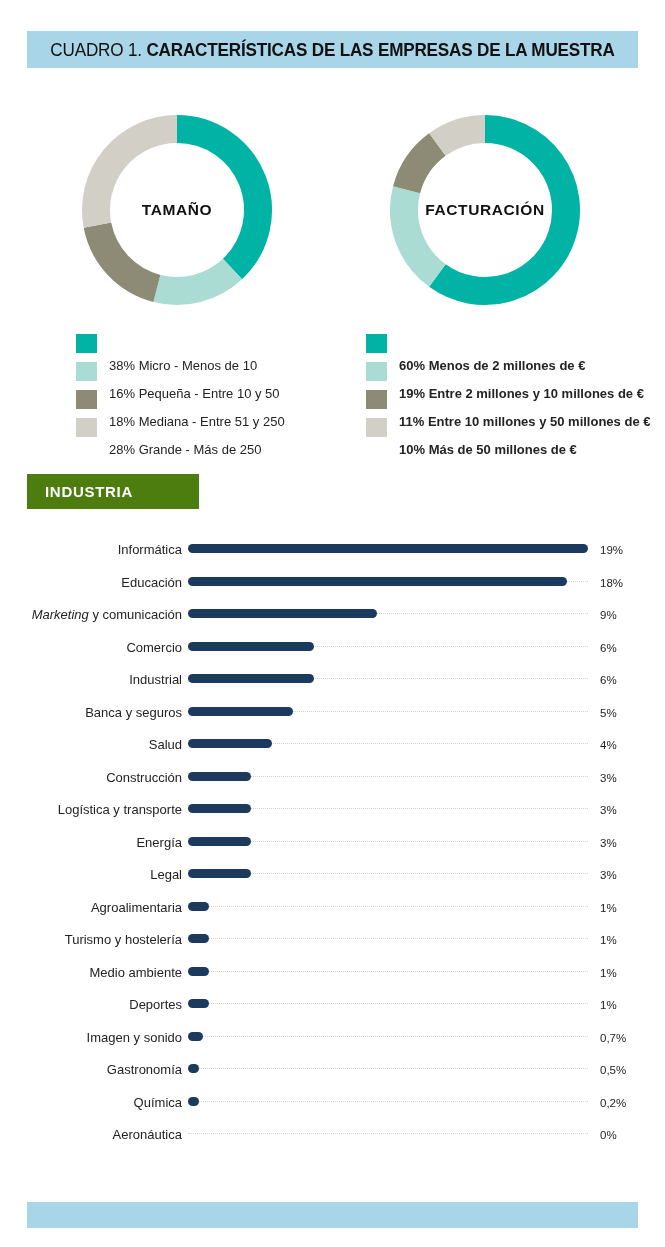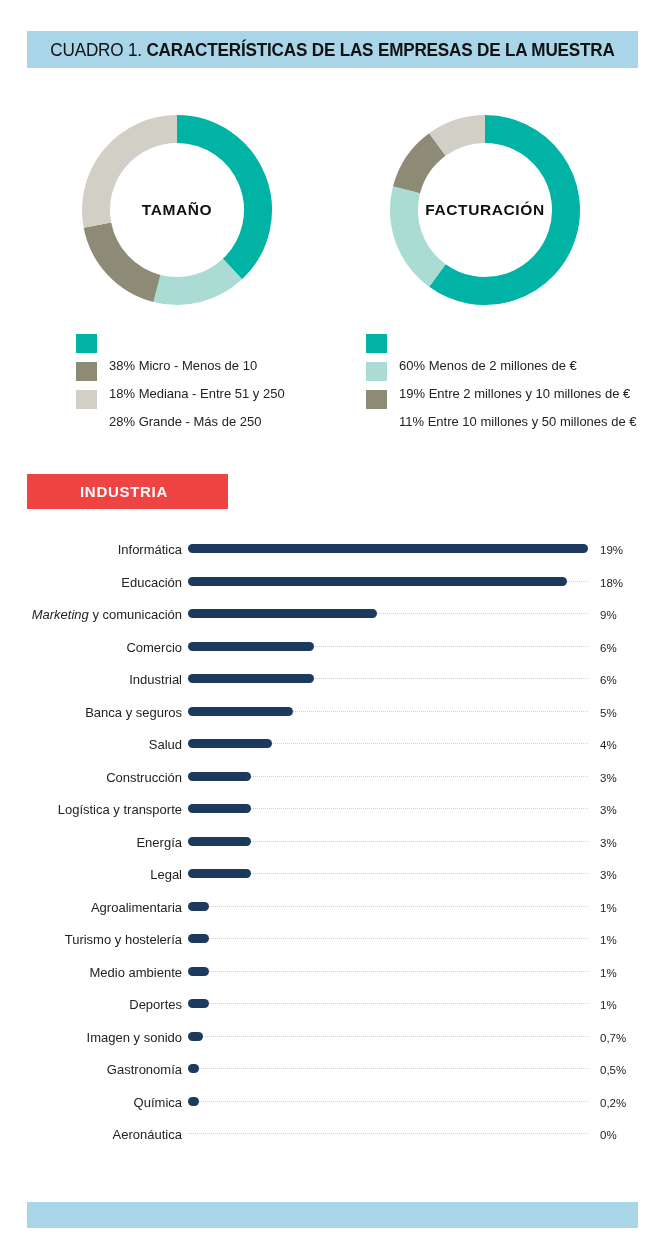--- a/index.html
+++ b/index.html
@@ -85,7 +85,7 @@
     top: 332px;
   }
   .legend.left  { left: 76px; }
-  .legend.right { left: 366px; }
+  .legend.right { left: 366px; font-weight: bold; }
 
   .legend-row {
     display: flex;

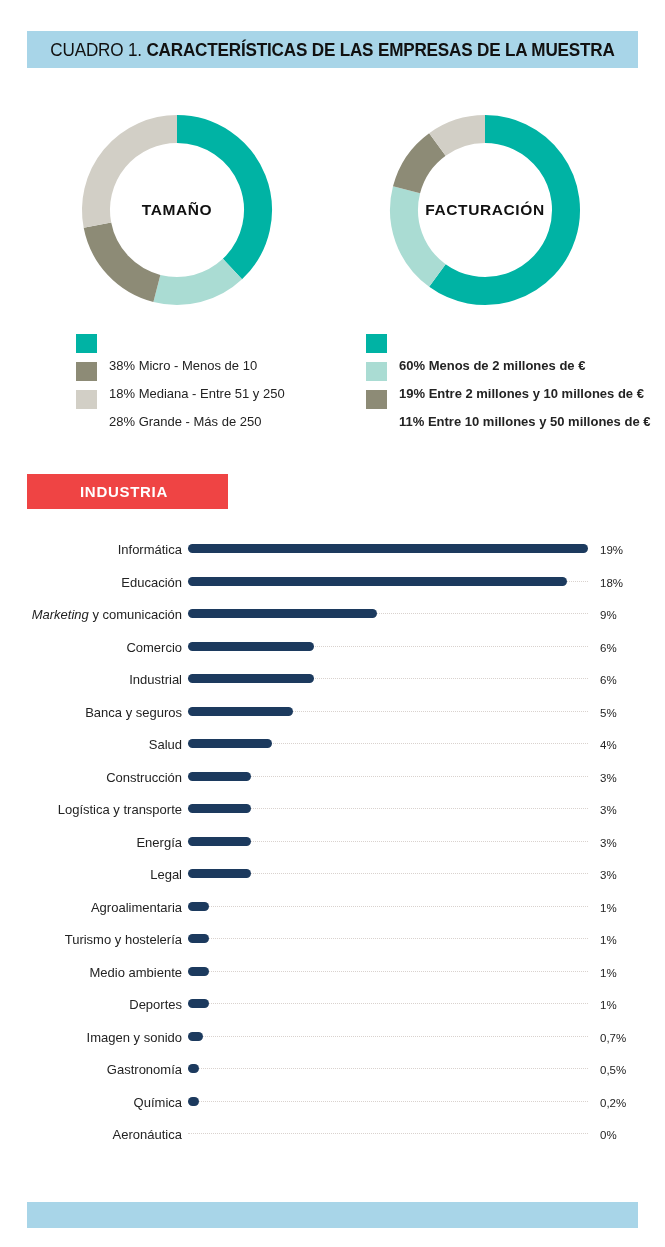--- a/index.html
+++ b/index.html
@@ -231,6 +231,10 @@
       <span class="legend-text">38% Micro - Menos de 10</span>
     </div>
     <div class="legend-row">
+      <span class="legend-swatch" style="background: rgb(170, 220, 211);"></span>
+      <span class="legend-text">16% Pequeña - Entre 10 y 50</span>
+    </div>
+    <div class="legend-row">
       <span class="legend-swatch" style="background: rgb(141, 139, 118);"></span>
       <span class="legend-text">18% Mediana - Entre 51 y 250</span>
     </div>

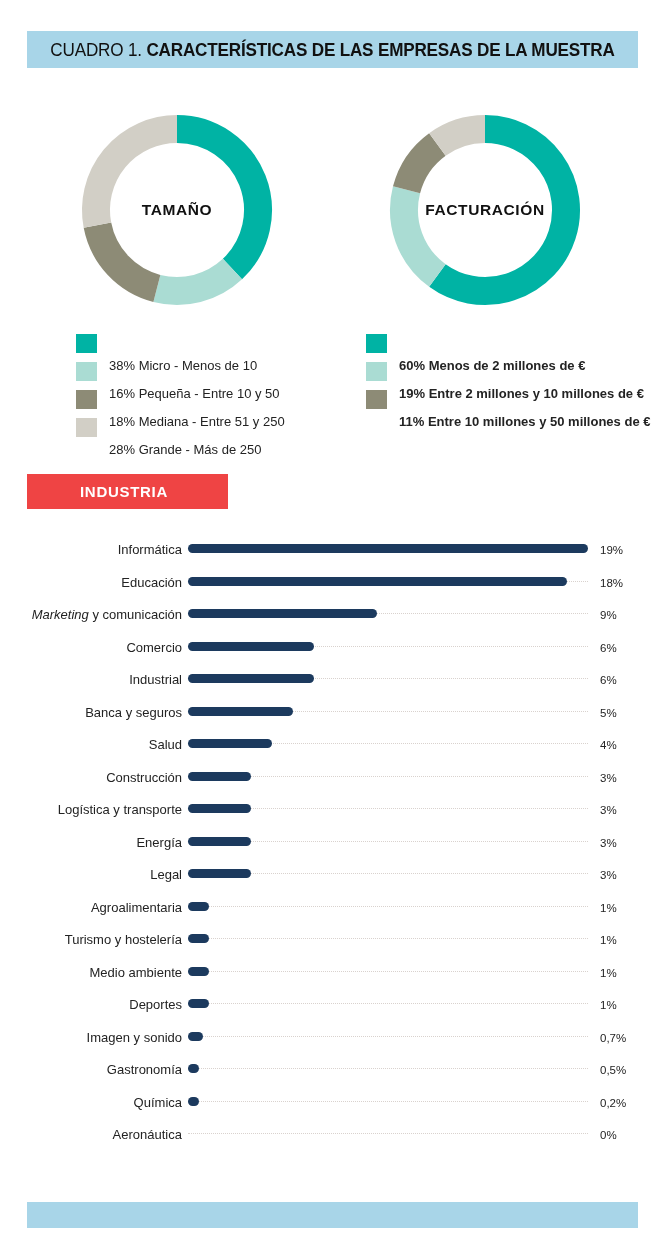--- a/index.html
+++ b/index.html
@@ -256,6 +256,10 @@
       <span class="legend-swatch" style="background: rgb(141, 139, 118);"></span>
       <span class="legend-text">11% Entre 10 millones y 50 millones de €</span>
     </div>
+    <div class="legend-row">
+      <span class="legend-swatch" style="background: rgb(210, 207, 198);"></span>
+      <span class="legend-text">10% Más de 50 millones de €</span>
+    </div>
   </div>
 
 <div class="industria-banner">

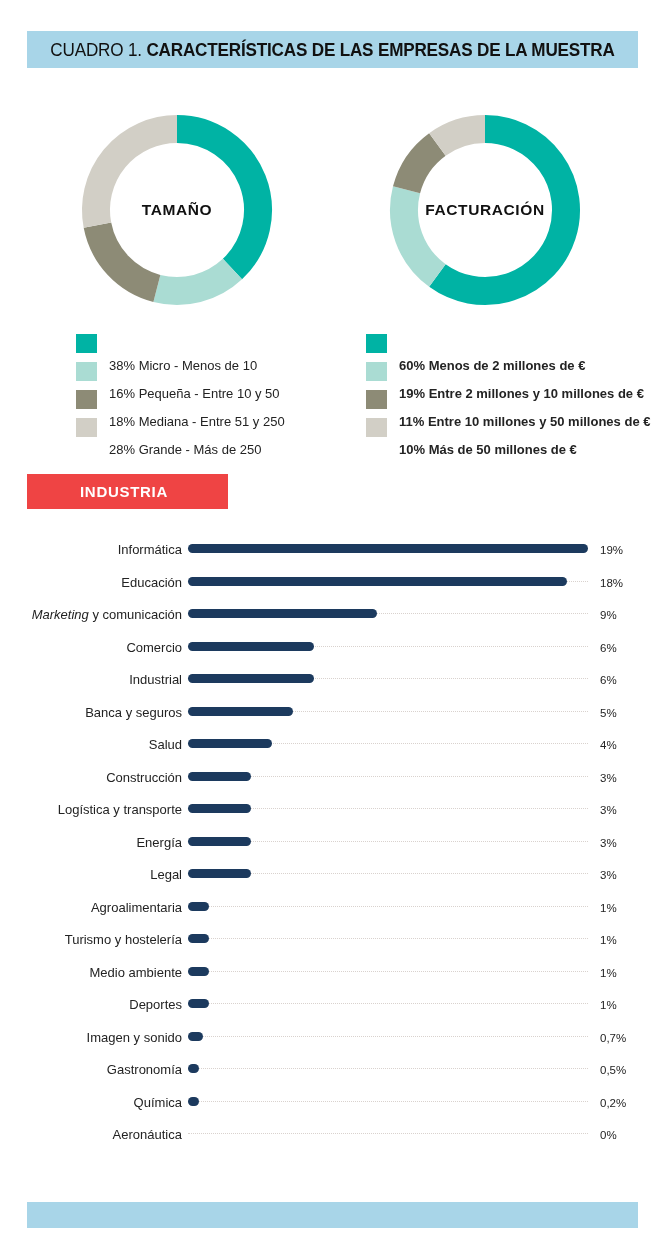--- a/index.html
+++ b/index.html
@@ -111,12 +111,12 @@
     position: absolute;
     left: 27px;
     top: 474px;
-    width: 201px;
+    width: 172px;
     height: 35px;
-    background: #ef4444;
+    background: #4d7c0f;
     display: flex;
     align-items: center;
-    padding-left: 53px;
+    padding-left: 18px;
     box-sizing: border-box;
   }
   .industria-banner-label {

§ Action item: A word-for-word copy of the lines from the one containing "top: 332px;" through the last line of the records is what is wanted, without pictures and without any other line.

§ Answer below:
     top: 332px;
   }
   .legend.left  { left: 76px; }
-  .legend.right { left: 366px; }
+  .legend.right { left: 366px; font-weight: bold; }
 
   .legend-row {
     display: flex;

--- a/index.html
+++ b/index.html
@@ -231,6 +231,10 @@
       <span class="legend-text">38% Micro - Menos de 10</span>
     </div>
     <div class="legend-row">
+      <span class="legend-swatch" style="background: rgb(170, 220, 211);"></span>
+      <span class="legend-text">16% Pequeña - Entre 10 y 50</span>
+    </div>
+    <div class="legend-row">
       <span class="legend-swatch" style="background: rgb(141, 139, 118);"></span>
       <span class="legend-text">18% Mediana - Entre 51 y 250</span>
     </div>

--- a/index.html
+++ b/index.html
@@ -256,6 +256,10 @@
       <span class="legend-swatch" style="background: rgb(141, 139, 118);"></span>
       <span class="legend-text">11% Entre 10 millones y 50 millones de €</span>
     </div>
+    <div class="legend-row">
+      <span class="legend-swatch" style="background: rgb(210, 207, 198);"></span>
+      <span class="legend-text">10% Más de 50 millones de €</span>
+    </div>
   </div>
 
 <div class="industria-banner">

--- a/index.html
+++ b/index.html
@@ -111,12 +111,12 @@
     position: absolute;
     left: 27px;
     top: 474px;
-    width: 201px;
+    width: 172px;
     height: 35px;
-    background: #ef4444;
+    background: #4d7c0f;
     display: flex;
     align-items: center;
-    padding-left: 53px;
+    padding-left: 18px;
     box-sizing: border-box;
   }
   .industria-banner-label {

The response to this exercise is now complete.